Inkasujemy komplet punktów w dzisiejszym pojedynku z Sokołem Słopnice. Piłkarze Unii Tarnów bardzo szybko wrócili na zwycięską ścieżkę, dopisując trzy pewne punkty do ligowej tabeli.
Pierwsze 30 minut spotkania nie zapowiadało tak okazałego zwycięstwa Jaskółek. Wprawdzie od samego początku zaatakowaliśmy rywala, a ten zgodnie z oczekiwaniami schował się za „podwójną gardą”, ale nasze ataki pozycyjne nie przynosiły spodziewanych efektów. Mrówcza praca Jaskółek „od lewej do prawej” nie robiła na rywalu wrażenia, brakowało przysłowiowej iskry, która rozpaliłaby tą poprawnie, ale schematycznie działająca maszynę. Niewiele brakowało, aby tę iskrę zapalił zawodnik Słopnic, który w 31 minucie o centymetry pomylił się próbując strzałem z własnej połowy przelobować daleko wysuniętego bramkarza Unii. Podziałało to dość otrzeźwiająco na gospodarzy i efektem tego już 4 minuty później Kacper Nytko zamienia swoją indywidualną akcje na bramkę, dodajmy już trzecią bramkę w wiosennej części sezonu. Sporo zamieszania w pierwszych 45 minutach w szeregach defensywy gości poza strzelcem bramki wprowadzali także Starzyk i Lopes, ale do przerwy utrzymał się wynik 1:0.

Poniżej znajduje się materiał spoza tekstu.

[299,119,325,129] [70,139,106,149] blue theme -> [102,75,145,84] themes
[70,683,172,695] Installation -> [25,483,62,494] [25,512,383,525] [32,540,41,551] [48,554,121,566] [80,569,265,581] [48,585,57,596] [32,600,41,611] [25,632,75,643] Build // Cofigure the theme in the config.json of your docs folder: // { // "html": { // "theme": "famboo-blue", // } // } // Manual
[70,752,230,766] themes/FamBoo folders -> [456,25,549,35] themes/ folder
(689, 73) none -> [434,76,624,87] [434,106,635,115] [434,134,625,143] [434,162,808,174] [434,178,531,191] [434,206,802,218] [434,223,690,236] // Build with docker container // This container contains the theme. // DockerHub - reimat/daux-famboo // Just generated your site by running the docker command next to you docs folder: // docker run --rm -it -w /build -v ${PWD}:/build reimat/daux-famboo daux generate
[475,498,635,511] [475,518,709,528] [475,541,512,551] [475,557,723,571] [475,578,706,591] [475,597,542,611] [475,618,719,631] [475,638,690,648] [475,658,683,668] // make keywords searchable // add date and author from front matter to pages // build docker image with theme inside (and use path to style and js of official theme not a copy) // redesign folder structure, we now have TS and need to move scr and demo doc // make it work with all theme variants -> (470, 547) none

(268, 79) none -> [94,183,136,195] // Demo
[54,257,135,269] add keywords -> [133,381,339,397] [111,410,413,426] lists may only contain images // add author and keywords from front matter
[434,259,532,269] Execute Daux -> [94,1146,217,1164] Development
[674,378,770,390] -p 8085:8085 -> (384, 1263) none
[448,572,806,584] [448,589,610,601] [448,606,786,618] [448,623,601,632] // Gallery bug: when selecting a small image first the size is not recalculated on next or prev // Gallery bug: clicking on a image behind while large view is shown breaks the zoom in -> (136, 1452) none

Po zmianie stron obraz nie uległ znacznej metamorfozie – atak pozycyjny Jaskółek i próba kontrataków Sokoła. Jeden ze stałych fragmentów gry wykonywany przez naszych zawodników zamieniamy jednak na gola. Precyzyjne dośrodkowanie Lopesa z rzutu rożnego wykorzystuje strzałem głową Łukasz Popiela w 57 minucie spotkania. Ważne trafienie kapitana biało niebieskich wprowadzające spokój w naszych szeregach. Rezerwowi jakich wprowadził trener zespołu ze Słopnic pomiędzy 55 a 60 minutą dali wprawdzie gościom kilka minut w których uzyskali optyczną przewagę, ale nie przyniosło to korekty rezultatu. Wprowadzane natomiast przez Jaskółki zmiany wniosły za to nie tylko walory optyczne, ale zamieniły się na sytuacje bramkowe i jedną z nich po fantastycznej indywidualnej akcji będącego jeszcze juniorem Igora Dubasa została zamieniona na gola przez Dominika Wardzałę. Wynik 3:0 oddaje sprawiedliwie obraz dzisiejszego meczu, ale jednocześnie na pewno nie powinien dawać nadmiernej satysfakcji przed arcyważnym weekendowym spotkaniem. Bitwa trwa i o tym muszą pamiętać zarówno zawodnicy, sztab jak i kibice, których dziś na trybunach zasiadła zaledwie garstka.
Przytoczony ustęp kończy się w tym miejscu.